Are taxpayers getting their money's worth from the Kenai Peninsula Borough School District? Helping answer that question, Dave Jones, assistant superintendent for the Kenai Peninsula Borough School District, offered an evening of "Budget 101" at Mariner Theater last month, giving the public a look at the district's budget process.
The glimpse at where dollars come from and how they're used was the fifth such meeting held around the district. This month the school board will review preliminary budget information for fiscal year 2011 and hold a work session with the borough assembly before presenting the budget at the board's March 1 meeting.

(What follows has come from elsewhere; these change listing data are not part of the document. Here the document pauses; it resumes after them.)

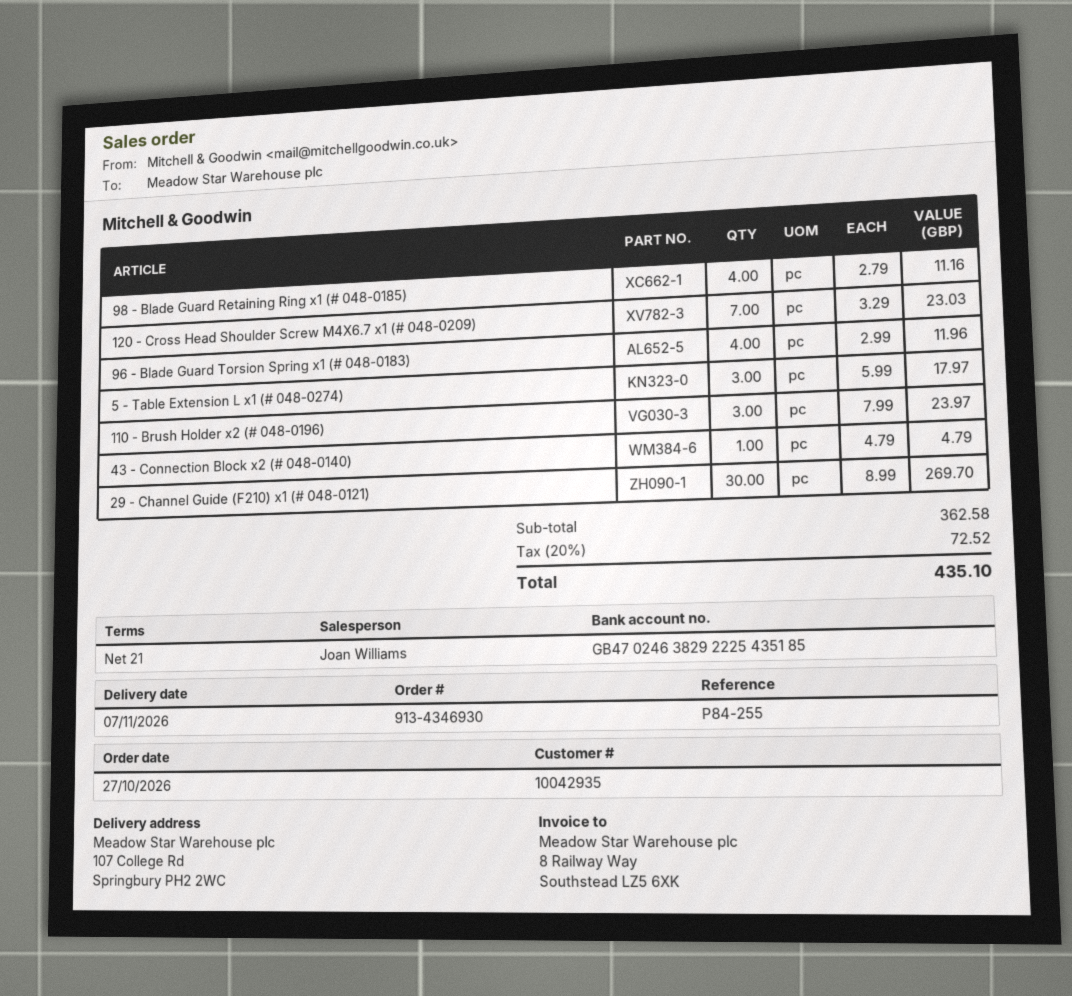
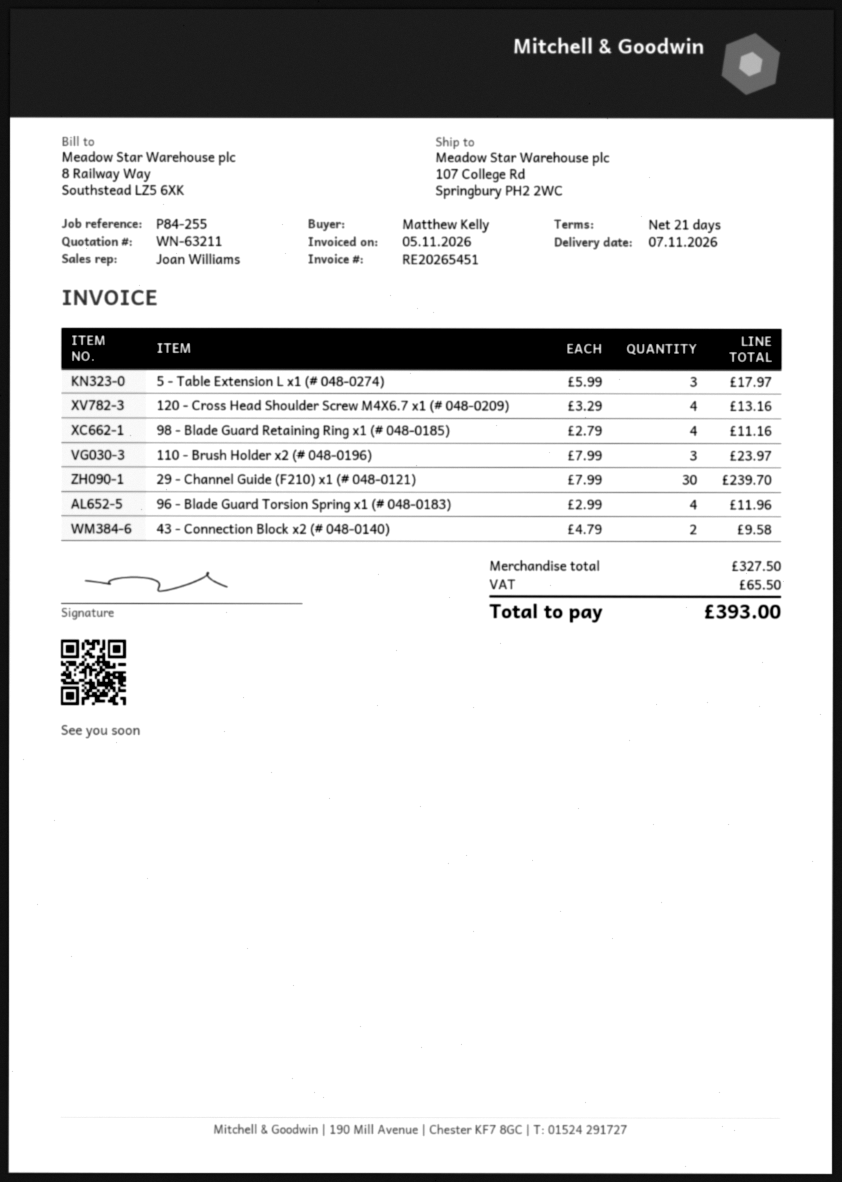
120 - Cross Head Shoulder Screw M4X6.7 x1 (# 048-0209): 7 x 3.29 = 23.03 -> 4 x 3.29 = 13.16
43 - Connection Block x2 (# 048-0140): 1 x 4.79 = 4.79 -> 2 x 4.79 = 9.58
29 - Channel Guide (F210) x1 (# 048-0121): 30 x 8.99 = 269.70 -> 30 x 7.99 = 239.70
subtotal: 362.58 -> 327.50
tax: 72.52 -> 65.50
total: 435.10 -> 393.00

"One thing we feel in Homer, or have felt over the years, is a lack of transparency in how decisions are made. I know it's just the way it is because we're so far away. So, to have someone make this effort was great," said Sara Reinert of Homer, referring to the distance separating Homer from the district's administrative offices in Soldotna. Reinert is a parent, serves on the site councils at Homer Middle and Homer High schools and does a volunteer "Math Counts" program at HMS. She also teaches math at Kachemak Bay Campus, Kenai Peninsula College-University of Alaska Anchorage.
Janet McNary, a parent and two-year member of the HHS site council and a member of middle school's site council, also appreciated Jones' open-book presentation.
"It's good for the system of funding to be transparent and good for the district to make an effort to make it understandable to the taxpayers," McNary said. "I think that we all have a right to know and try to understand how the district and the state use taxpayer money to fund education. It's good for the district to explain the particulars so that people can understand why it's important to fund to the cap."
Being funded to the cap -- the maximum amount that can be raised from local sources as determined by the State Public School Funding Program -- by the Kenai Peninsula Borough sets the district apart. KPBSD is the only large district in Alaska to have that level of local support, as was pointed out by Jones during his Mariner Theater presentation. For fiscal year 2009-2010, total revenues for the district were $141 million, with the local contribution totaling $43 million or 100 percent of the cap.
Jones took advantage of the meeting to make several comparisons between KPBSD and other large districts around the state. For instance, KPBSD was the only district of eight large school districts during fiscal year 2008 to meet AYP, adequate yearly progress, a yardstick that measures whether districts meet requirements of the federally mandated No Child Left Behind Act. Individual schools also are subject to NCLB requirements, with repeated failure to meet AYP resulting in take-over by the state.
The transparency, or openness of the budget process reflects the district's commitment to be accountable to students, families and borough residents, said Liz Downing of Homer, school board vice president.
"There are a lot of misperceptions around government budgets. The misperceptions lead people to think that there is a lot of fat in the budget and that's simply not true. It's important for people to know the facts and take a good look at what the realities area," Downing said.
"Those who attended the budget meeting and those who research budget information available on the district Web site, will learn what decision-makers around the state and country already know."
Jones invited questions and comments at the meeting as well as other times. Following his presentation, Sunni Hilts of Seldovia, who represents areas of the southern Peninsula on the school board, also encouraged participation from the public.
"It's really good to talk to the administration, talk to school board members, talk to people one-on-one if you have the chance and get informed," Hilts said. "How do we do this process? We're taking it out of the public's money and (the public) should know where it goes, how it goes. They should realize that this is not something a school board decided how much money we'll spend. We're all in this together."
The relevance of participating in school district's budget process was evident to McNary and Reinert.
"Whether you have students in school or not, the value of our education system affects us all as citizens," McNary said. "These kids are the people that will fix our cars, wait on us at Safeway, become politicians, go out into the world and run the place. If we're not providing a good education for them, then they can't do a good job for us and our communities."
"If having an educated, civilized generation is not enough, then anybody who does not have a kid in school should know that if your school has a great reputation, people will want to move here," Reinert said. "That translates into a higher housing market, more taxes, all that stuff. If you're sitting in your cabin on Baycrest, you may not care about school, but if you ever want to sell (your cabin) for a profit, make sure Homer is place where people want to come."
Information on the budget process can be found on the district's Web site at www.kpbsd.k12.ak.us. To contact Jones, e-mail firstname.lastname@example.org or call 907-714-8838. Contact information for school board members also can be found at that site.
McKibben Jackinsky can be reached at mckibben.jackinsky.@homernews.com.
Other information provided by Jones included an overview of the state's funding formula, a by-school breakdown of student enrollment for a total of 8,065 KPBSD students, and the district's staffing formula.
A 73 percent graduation rate also sets KPBSD apart, putting it and Kodiak Island Borough Schools ahead of six other large school districts, including Anchorage, Fairbanks and Mat-Su.